Logo no início da pandemia, já se observou que o Covid 19 causava um quadro clínico mais severo em alguns indivíduos, podendo inclusive levar ao óbito. Sendo essas condições mais frequentes nos indivíduos idosos. Desta forma, o distanciamento da família, amigos e a mudança brusca na rotina para protegê-los, acabou colocando em risco a saúde mental da população idosa.
O Jornal Hojemais conversou com o médico psiquiatra Dr. Eder Caloi Barro que explicou sobre a solidão durante a pandemia e o agravamento das doenças mentais em idosos.
Hojemais - Como lidar com a solidão dos idosos durante a pandemia?
Dr. Éder - Antes da pandemia alguns idosos já sofriam mais isolamento social nessa fase da vida, devido à aposentadoria, redução de mobilidade, falecimento de entes queridos, etc.

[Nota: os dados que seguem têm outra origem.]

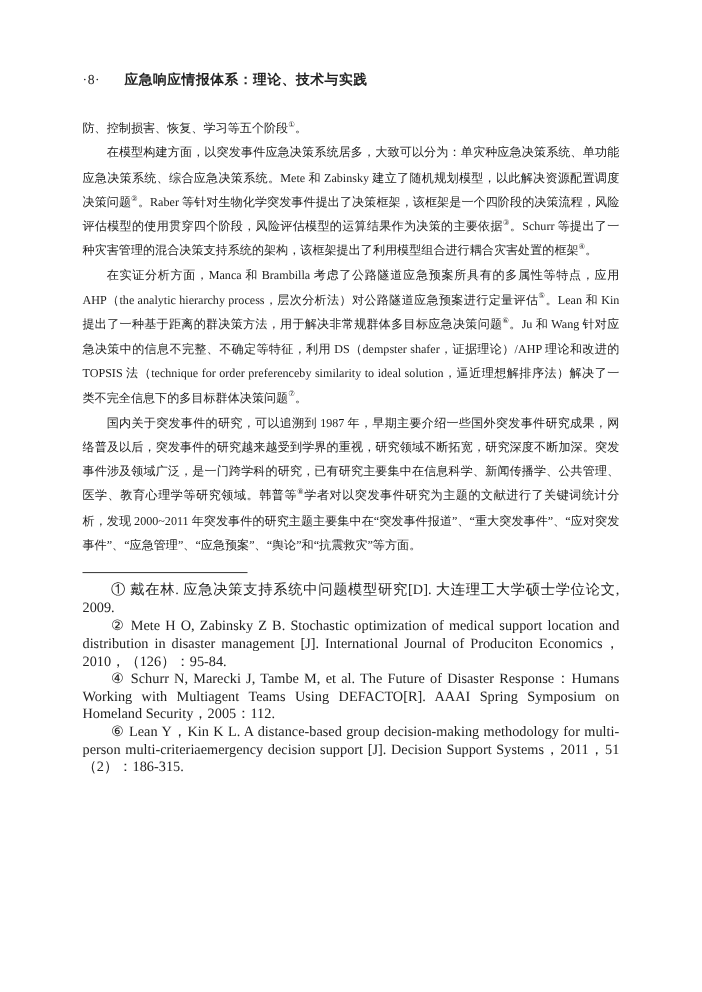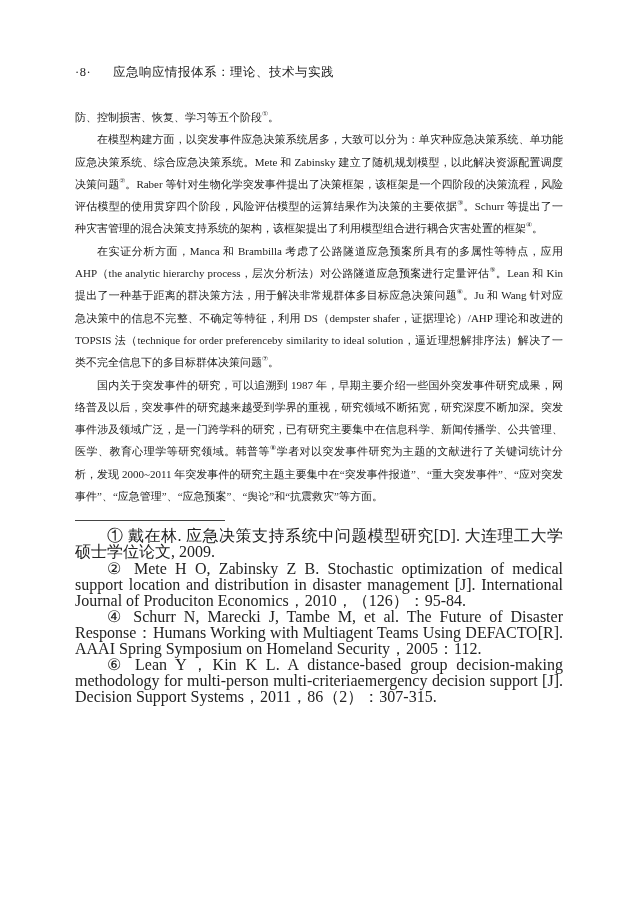--- a/index.html
+++ b/index.html
@@ -24,20 +24,21 @@
     font-size: 12.5px;
     letter-spacing: 0.5px;
     color: #222;
   }
   .header .page-num {
     margin-right: 22px;
     white-space: nowrap;
   }
   .header .running-title {
     white-space: nowrap;
+    font-weight: bold;
   }
   .body-text {
     margin-top: 25px;
     font-size: 11px;
     line-height: 22.3px;
     text-align: justify;
   }
   .para {
     margin: 0;
     text-indent: 2em;
@@ -49,21 +50,21 @@
     font-size: 0.62em;
     line-height: 0;
   }
   .footnote-rule {
     width: 150px;
     height: 0;
     border-top: 1px solid #444;
     margin: 13px 0 7px 0;
   }
   .footnotes {
-    font-size: 16px;
+    font-size: 13px;
     line-height: 16.1px;
     text-align: justify;
     color: #222;
   }
   .footnote {
     margin: 0;
     text-indent: 2em;
   }
 </style>
 </head>
@@ -82,16 +83,16 @@
     <p class="para">在实证分析方面，Manca 和 Brambilla 考虑了公路隧道应急预案所具有的多属性等特点，应用 AHP（the analytic hierarchy process，层次分析法）对公路隧道应急预案进行定量评估<sup>⑤</sup>。Lean 和 Kin 提出了一种基于距离的群决策方法，用于解决非常规群体多目标应急决策问题<sup>⑥</sup>。Ju 和 Wang 针对应急决策中的信息不完整、不确定等特征，利用 DS（dempster shafer，证据理论）/AHP 理论和改进的 TOPSIS 法（technique for order preferenceby similarity to ideal solution，逼近理想解排序法）解决了一类不完全信息下的多目标群体决策问题<sup>⑦</sup>。</p>
     <p class="para">国内关于突发事件的研究，可以追溯到 1987 年，早期主要介绍一些国外突发事件研究成果，网络普及以后，突发事件的研究越来越受到学界的重视，研究领域不断拓宽，研究深度不断加深。突发事件涉及领域广泛，是一门跨学科的研究，已有研究主要集中在信息科学、新闻传播学、公共管理、医学、教育心理学等研究领域。韩普等<sup>⑧</sup>学者对以突发事件研究为主题的文献进行了关键词统计分析，发现 2000~2011 年突发事件的研究主题主要集中在“突发事件报道”、“重大突发事件”、“应对突发事件”、“应急管理”、“应急预案”、“舆论”和“抗震救灾”等方面。</p>
   </div>
 
   <div class="footnote-rule"></div>
 
   <div class="footnotes">
     <p class="footnote">① 戴在林. 应急决策支持系统中问题模型研究[D]. 大连理工大学硕士学位论文, 2009.</p>
     <p class="footnote">② Mete H O, Zabinsky Z B. Stochastic optimization of medical support location and distribution in disaster management [J]. International Journal of Produciton Economics，2010，（126）：95-84.</p>
     <p class="footnote">④ Schurr N, Marecki J, Tambe M, et al. The Future of Disaster Response：Humans Working with Multiagent Teams Using DEFACTO[R]. AAAI Spring Symposium on Homeland Security，2005：112.</p>
-    <p class="footnote">⑥ Lean Y，Kin K L. A distance-based group decision-making methodology for multi-person multi-criteriaemergency decision support [J]. Decision Support Systems，2011，86（2）：307-315.</p>
+    <p class="footnote">⑥ Lean Y，Kin K L. A distance-based group decision-making methodology for multi-person multi-criteriaemergency decision support [J]. Decision Support Systems，2011，51（2）：186-315.</p>
   </div>
 
 </div>
 
 </body></html>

Atualmente, durante a pandemia essa situação se acentuou com o intuito de evitar o contágio desses idosos, que são grupo de risco para a Covid 19. No entanto, isolamento e distanciamento não precisam ser sinônimos de SOLIDÃO. Isso porque todo ser humano necessita de manter conexões e contatos pessoais. A interação e o contato com os idosos não precisa e não deve acabar, podendo aumentar as ligações, videochamadas. Além disso, o atendimento psiquiátrico e psicológico pode ser necessário em alguns casos, quando a depressão já está instalada.
Hojemais - Doenças mentais de idosos se agravaram durante o período de isolamento?
Dr. Éder - Infelizmente, é perceptível no consultório psiquiátrico o agravamento de transtornos mentais já existentes e o surgimento de mais pacientes idosos com doenças psiquiátricas.
A fim de garantir um tratamento eficaz da depressão, orientamos os idosos e seus cuidadores/familiares que há necessidade de ativação comportamental, realizar atividades físicas regulares e manter ou aumentar as conexões pessoais e compromissos diários.
Durante a pandemia essas orientações foram negligenciadas para evitar o contágio por coronavírus. Com isso houve agravamento dos quadros depressivos maiores e dos casos de distimia em idosos, sendo, portanto, o isolamento social o grande gatilho.
No caso dos idosos, a depressão e os transtornos ansiosos costumam afetar mais a memória, reduzindo foco/atenção e pode ser mais evidenciada pelos sintomas físicos: insônia, sonolência diurna, emagrecimento, fadiga.